From the entries below, retype only the lines from the one with "Liberation Mono, monospace" through the one with "html: none ->", exactly as written.

■ MATERIAL PROVIDED ■
☆ ☆ ☆ ☆ ☆ ☆ ☆

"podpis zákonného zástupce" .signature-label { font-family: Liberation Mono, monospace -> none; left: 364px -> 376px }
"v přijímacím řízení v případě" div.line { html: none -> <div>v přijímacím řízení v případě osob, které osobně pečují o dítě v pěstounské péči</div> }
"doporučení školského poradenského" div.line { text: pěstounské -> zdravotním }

☆ ☆ ☆ ☆ ☆ ☆ ☆

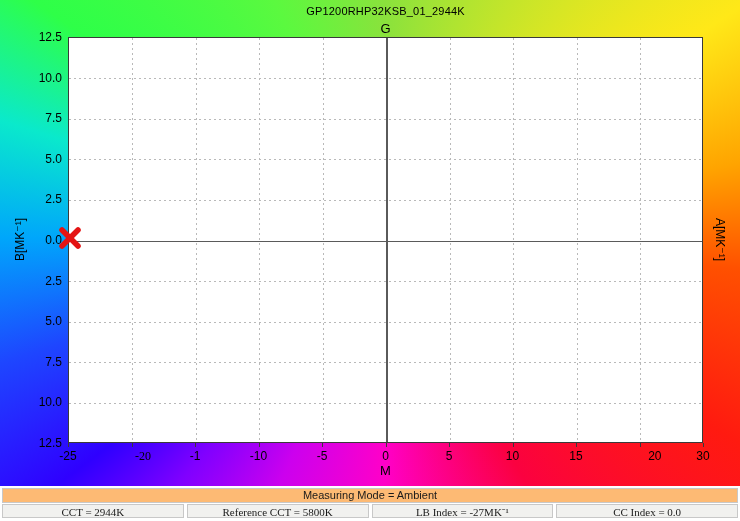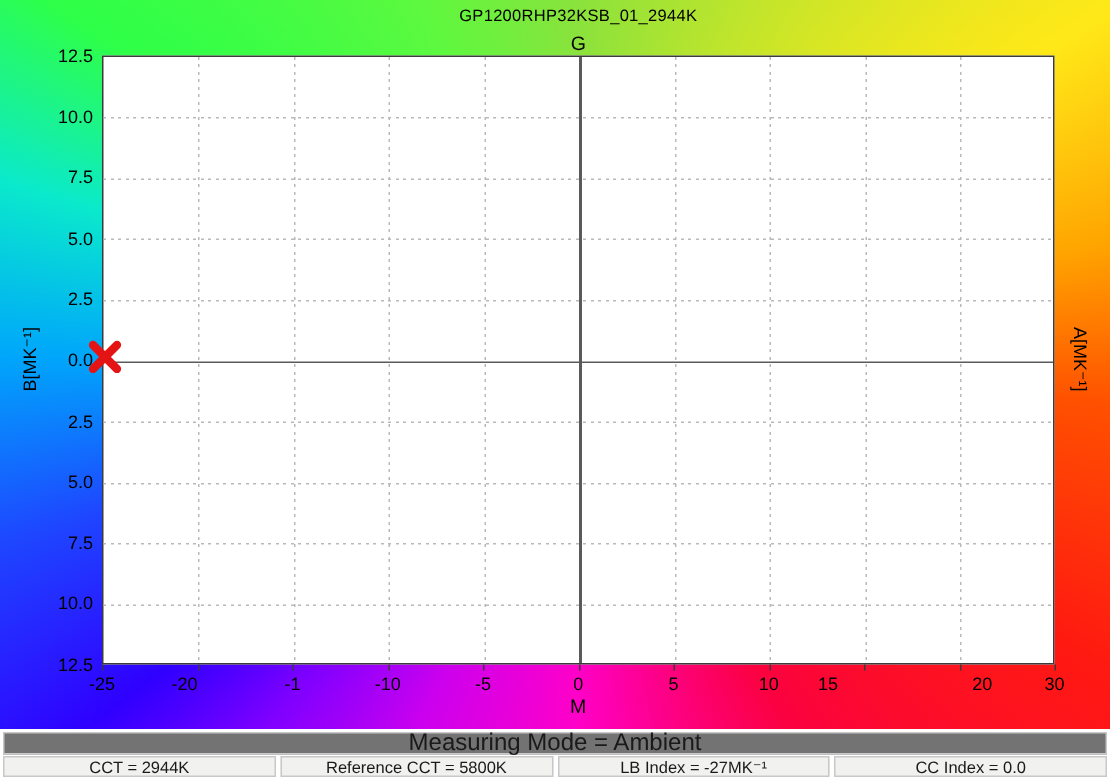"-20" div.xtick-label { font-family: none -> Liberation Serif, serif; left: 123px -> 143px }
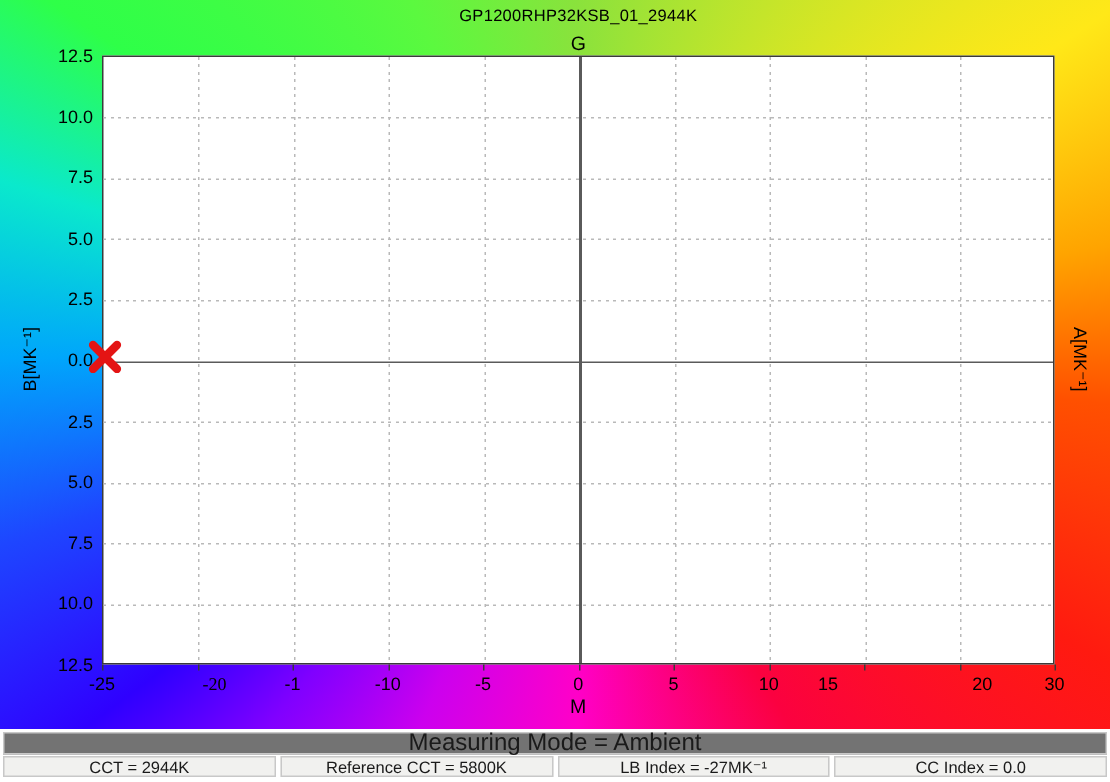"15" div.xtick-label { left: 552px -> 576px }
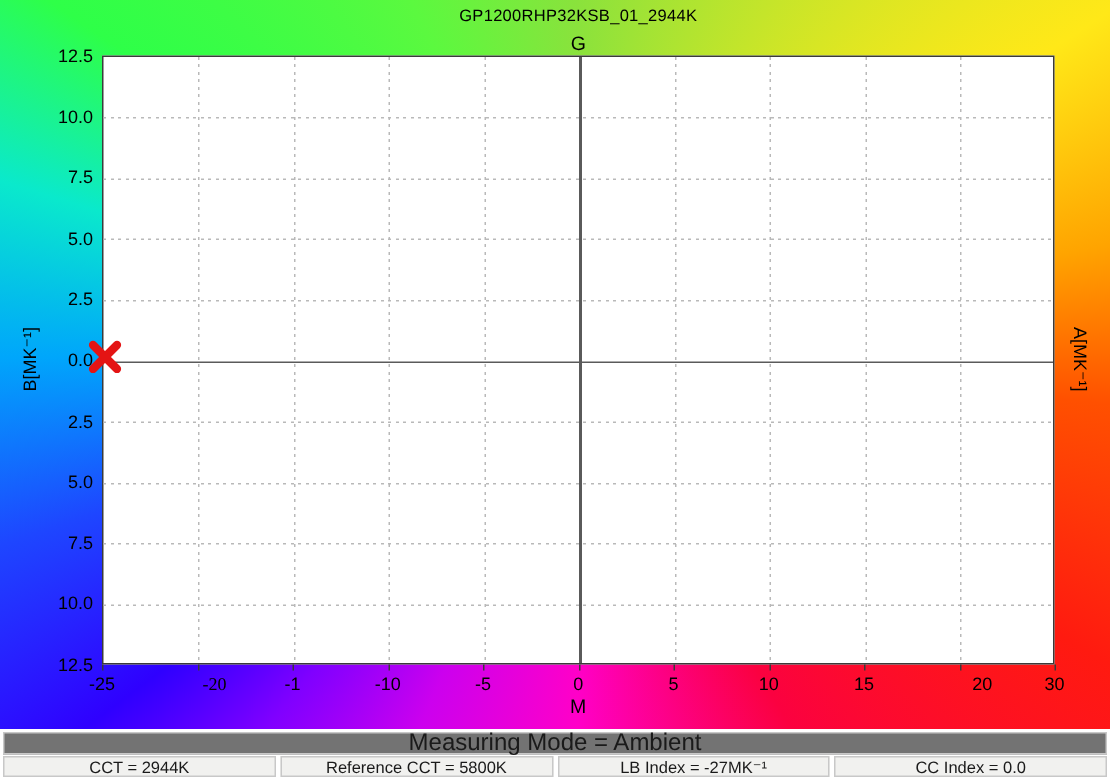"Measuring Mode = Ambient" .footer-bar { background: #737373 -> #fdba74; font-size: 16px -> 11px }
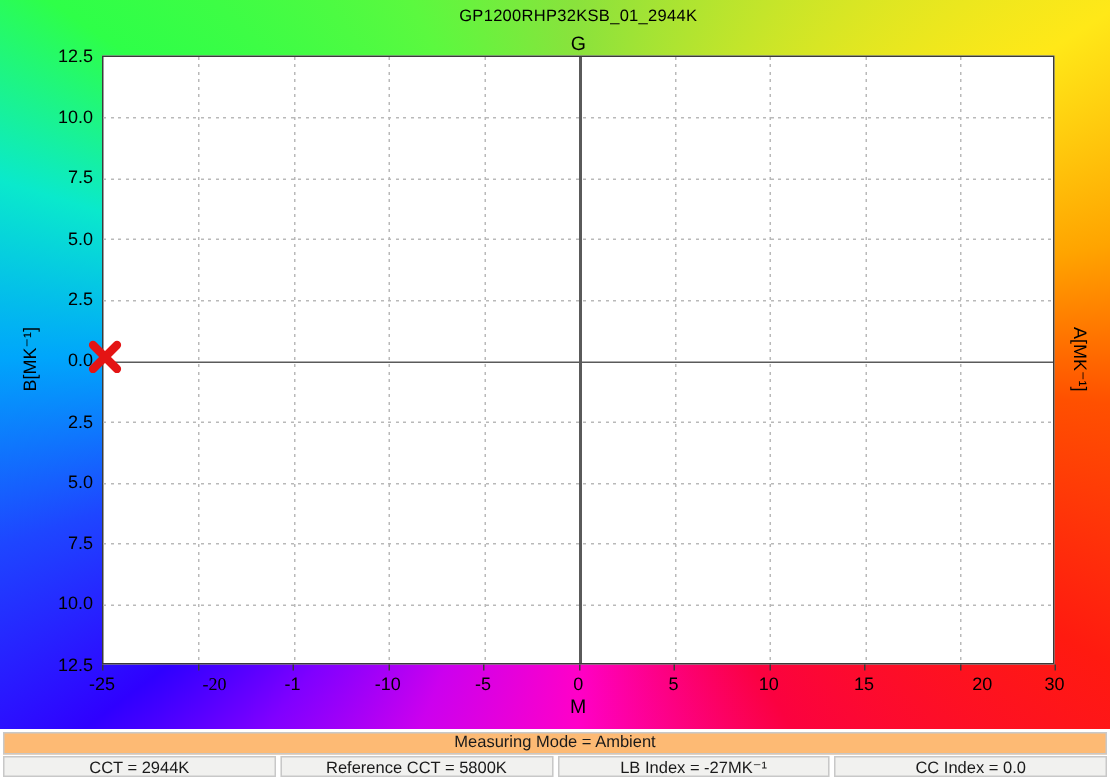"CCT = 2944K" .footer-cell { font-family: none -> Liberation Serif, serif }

☆ ☆ ☆ ☆ ☆ ☆ ☆

■ TASK ANSWER ■
"podpis zákonného zástupce" .signature-label { font-family: Liberation Mono, monospace -> none; left: 364px -> 376px }
"v přijímacím řízení v případě" div.line { html: none -> <div>v přijímacím řízení v případě osob, které osobně pečují o dítě v pěstounské péči</div> }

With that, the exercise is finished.